The initial idea to do a good hi-fi cable
A particular post of OFHC copper permits the Crystal orientation, getting a natural “verse” by which the electron flow is facilitated. This identified the direction that the signal will take to its passage, increasing electrical performance, sound, and copper wire. The cable works of course also in the opposite direction, but with perceptibly performance. That’s why our cables have an arrow embossed on the connector, which allows them to clearly identify as departure or arrival (instrument) (mixer/amplifier).

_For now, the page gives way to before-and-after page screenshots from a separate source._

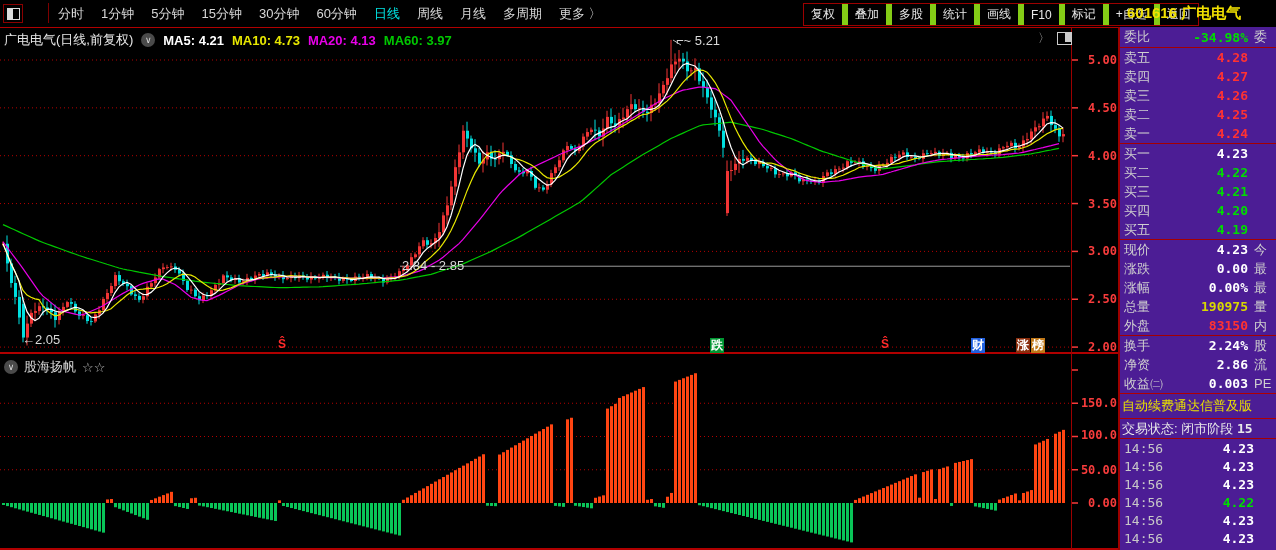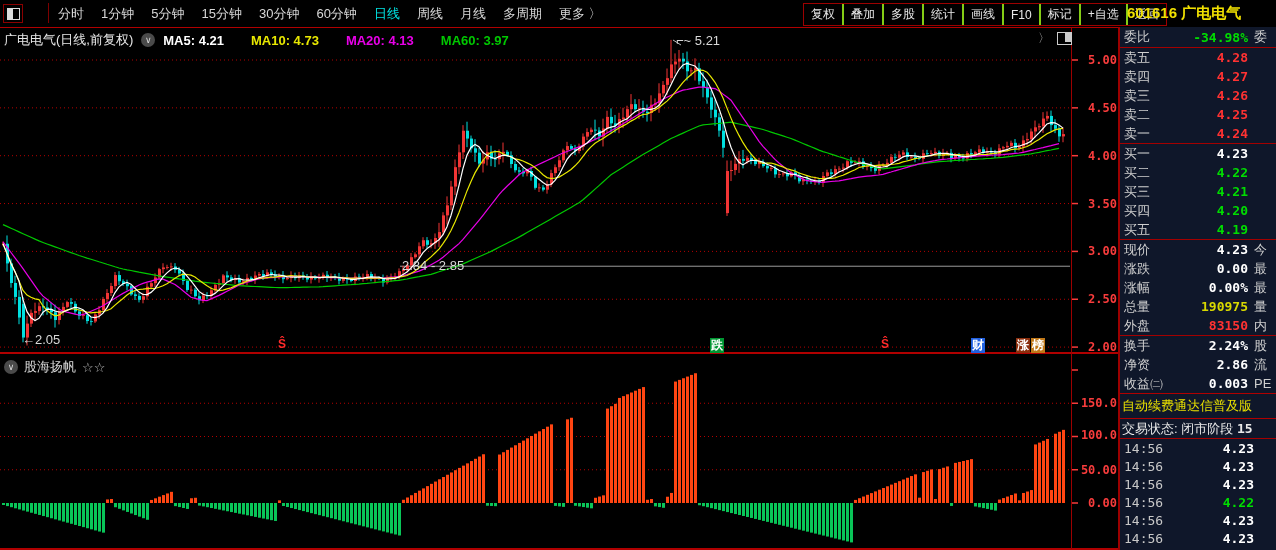"叠加" .btnrow .tbbtn { border-left: 2px solid #84cc16 -> 6px solid #84cc16 }
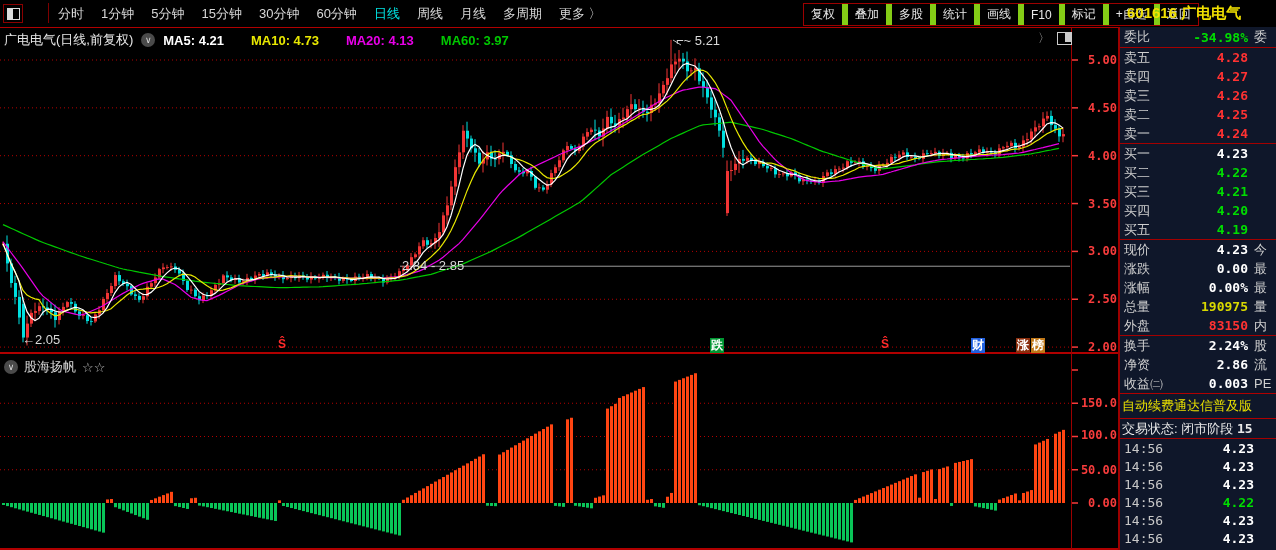"MA5: 4.21" span { gap: 27px -> 8px }
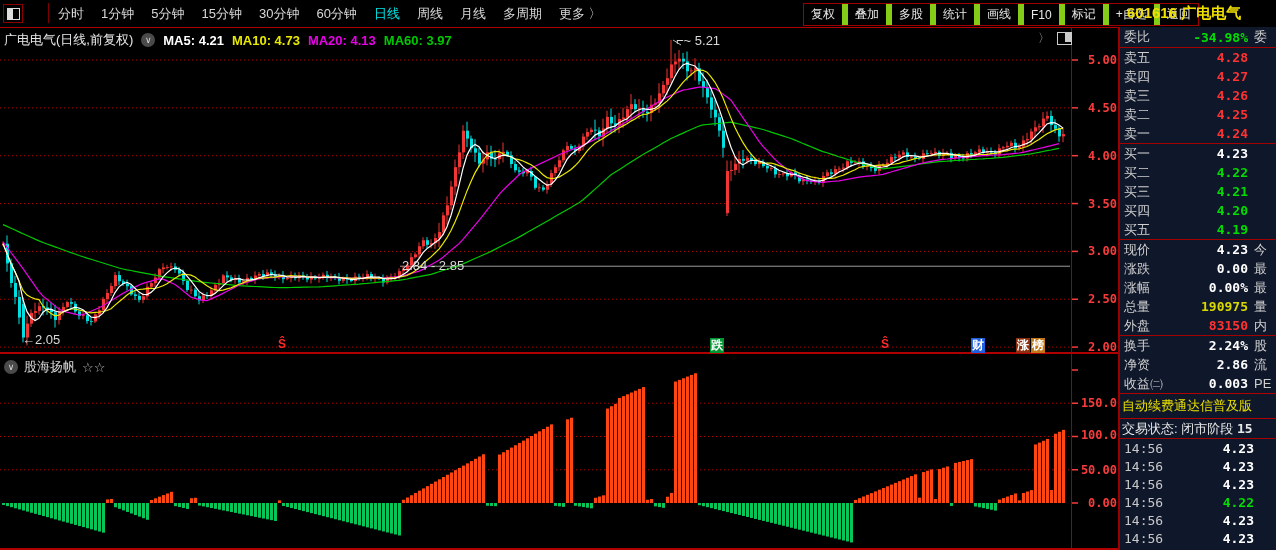"委比" .sidebar { background: #0f172a -> #4c1d95 }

An important effect to consider is the skin effect: with increasing frequency, the signal passes through a conductor, copper tends to use the surface layers (skin) and not the central part, with the result that, as the frequency increases, the conductor becomes thinner and virtually always has a lower current carrying capacity. Albeit in a barely perceptible, the “sounds” less high frequencies, reducing them reproduced. A single cable does not allow to clearly perceive the problem, but how many leads we use in our set-up?

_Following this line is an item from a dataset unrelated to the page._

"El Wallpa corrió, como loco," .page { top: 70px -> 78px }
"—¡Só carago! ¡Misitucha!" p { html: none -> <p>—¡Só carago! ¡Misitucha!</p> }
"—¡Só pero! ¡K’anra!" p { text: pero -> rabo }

The solution to this question is to use cables with a reduced proportion of area and circumference. This means, in practice, use a cable with a much thinner than those used by other manufacturers, but has the disadvantage of taking little current. Since a thin conductor constitutes in itself a problem, we bypassed the obstacle, re- evaluating the thickness as a positive element because it disproportionately we got two very important requirements: flexibility and shielding. In fact the large number of conductors used together is due to one single big section but with a flexibility that would otherwise be impossible to obtain.

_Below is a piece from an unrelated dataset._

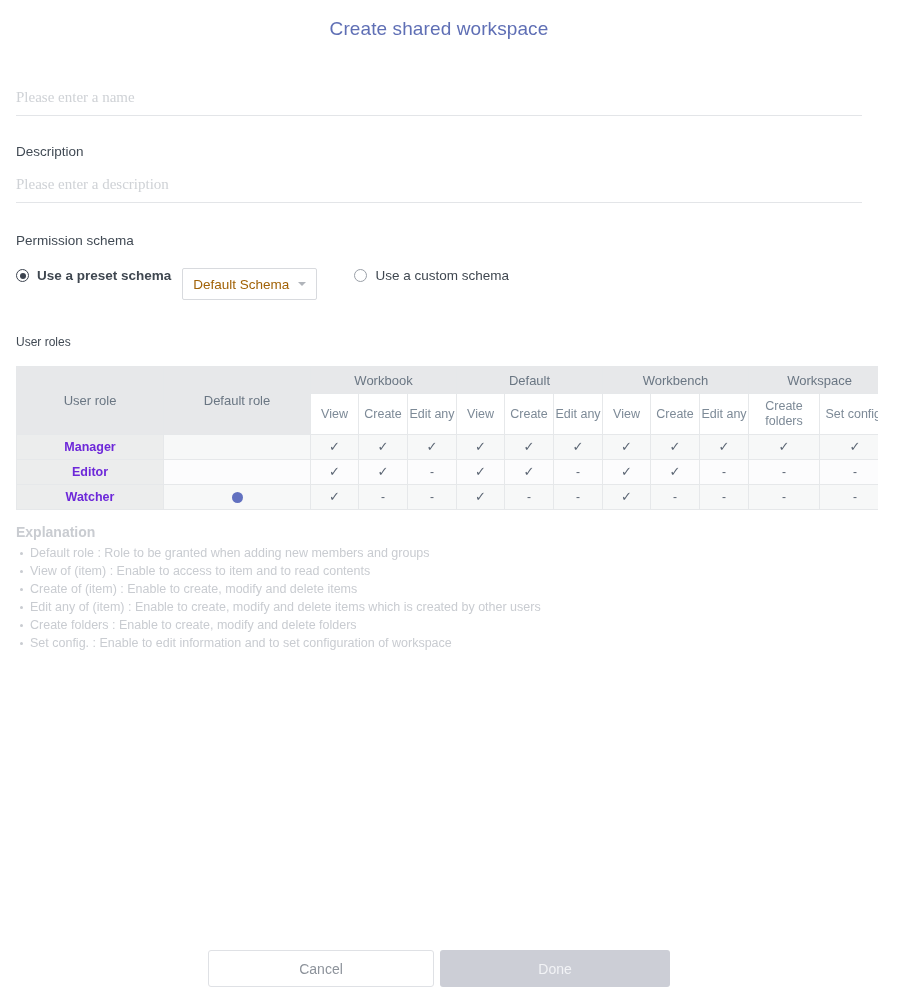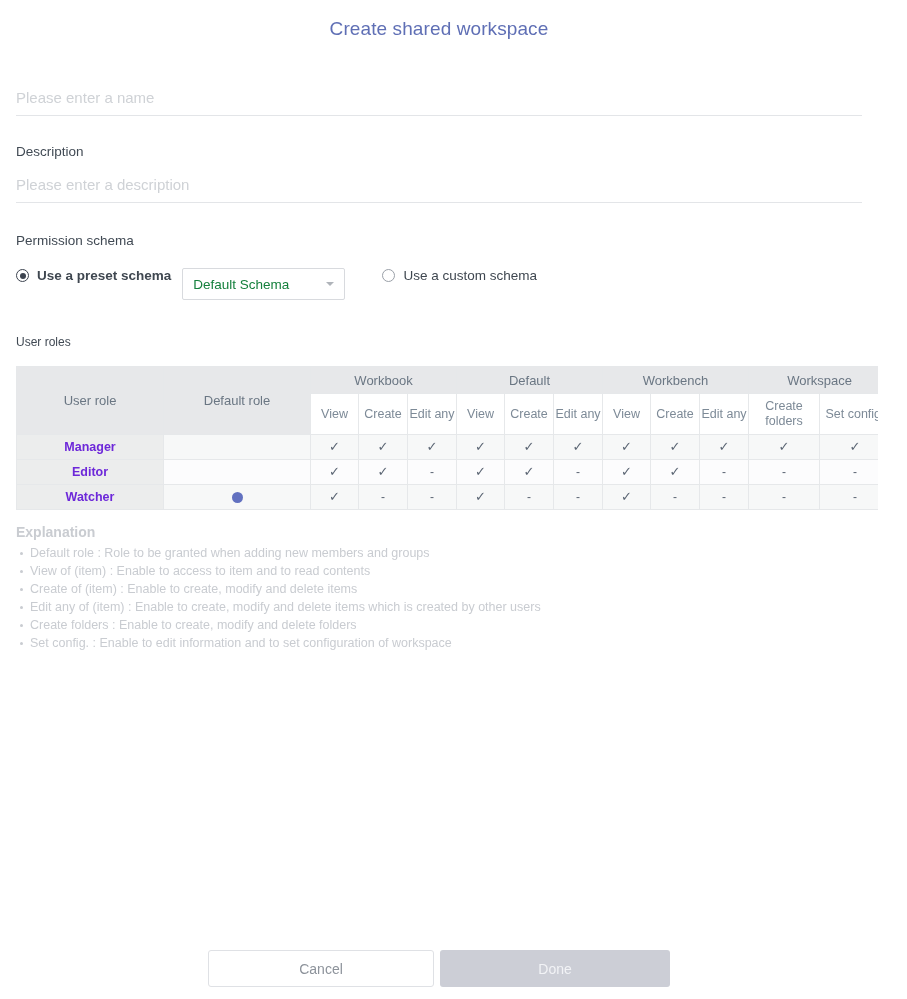"Please enter a name" .field-input { font-family: Liberation Sans, sans-serif -> Liberation Serif, serif }
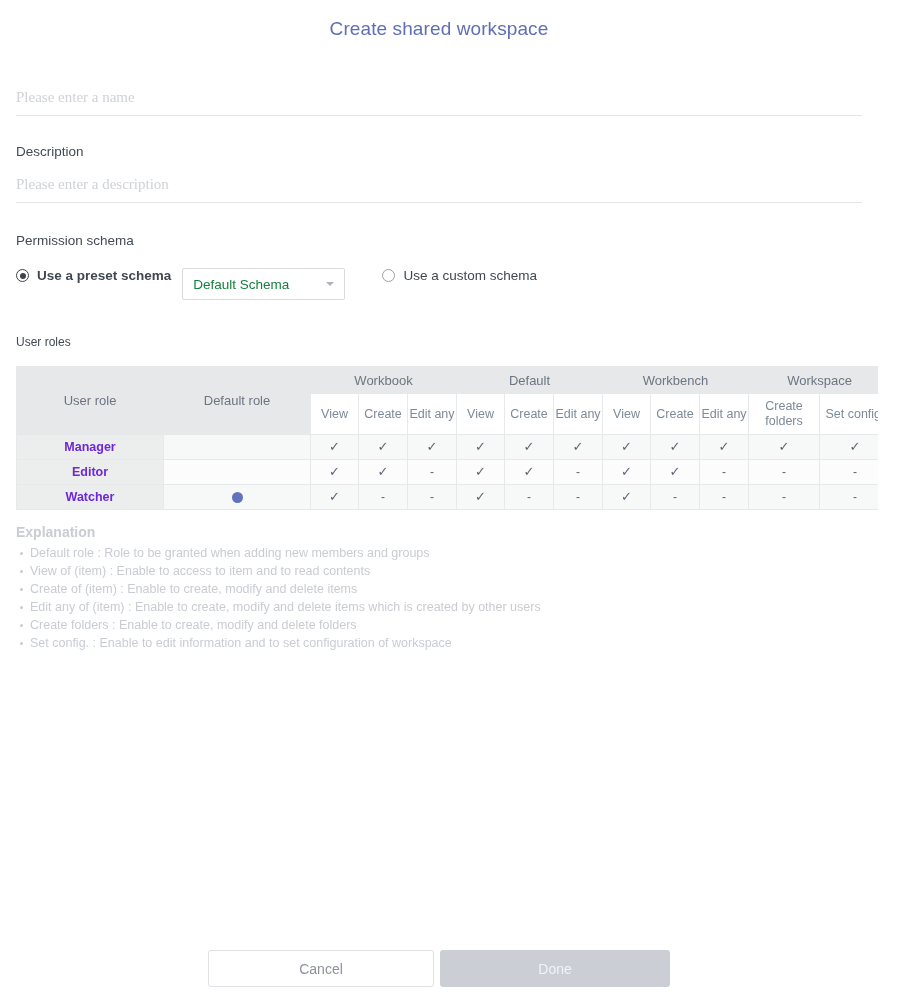"Default Schema" .schema-select { color: #15803d -> #a16207; gap: 28px -> none }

Moreover, the external cable sheath has a greater number of legs, with a very dense texture, so cable immunity to electromagnetic interference, Achilles ‘ heel of many commercially available cables will be considerably increased. Let’s talk about electromagnetic interference because a cable crossed by an alternating current produces a magnetic field that “induces” in all other cables to it neighbors, audibly as humming and/or distortion. Generally, to reduce this problem using weave (twistare) the wires between them, resulting in a partial nullification of the total field produced by two conductors (being in phase opposition, the two magnetic fields cancel each other out).
The quality of external copper braid or shielding, will then to cancel even small remnants of electromagnetic field due to the geometry of the twistatura (step). So what do you think can be the loss of quality when in the studio or on stage, there are dozens of cables which run nearby or intertwine. In the laboratory we reproduced electromagnetic fields which under normal conditions is unlikely to occur; our cable behaved in an absolutely flawless.
Effective shielding also has the advantage of making our product particularly immune from the noise induced by handling. You know maybe someone who remains perfectly motionless during a live performance? Another important aspect relates to one of the electrical characteristics of cable capacity. In practice, the cable can be equated to a capacitor which, together with the source impedance, form a low-pass filter and limit the range of frequencies.
We measured many commercially available cables, experiencing levels of ability that attenuate even 3 or 4 dB high frequencies from 5 kHz, making the sound dark and gloomy. To ensure that differences in the drop phase and frequency response beyond 20 kHz remain within acceptable values, our cable has a bandwidth close to 100 kHz, uncommon quality.
And connections?
Are the crux for good signal transmission, since they physically touch metal parts that are touching; Whereas, moreover, the rough boundaries of single crystals and oxidation of surfaces, electrical conduction can be very low and generate distortions.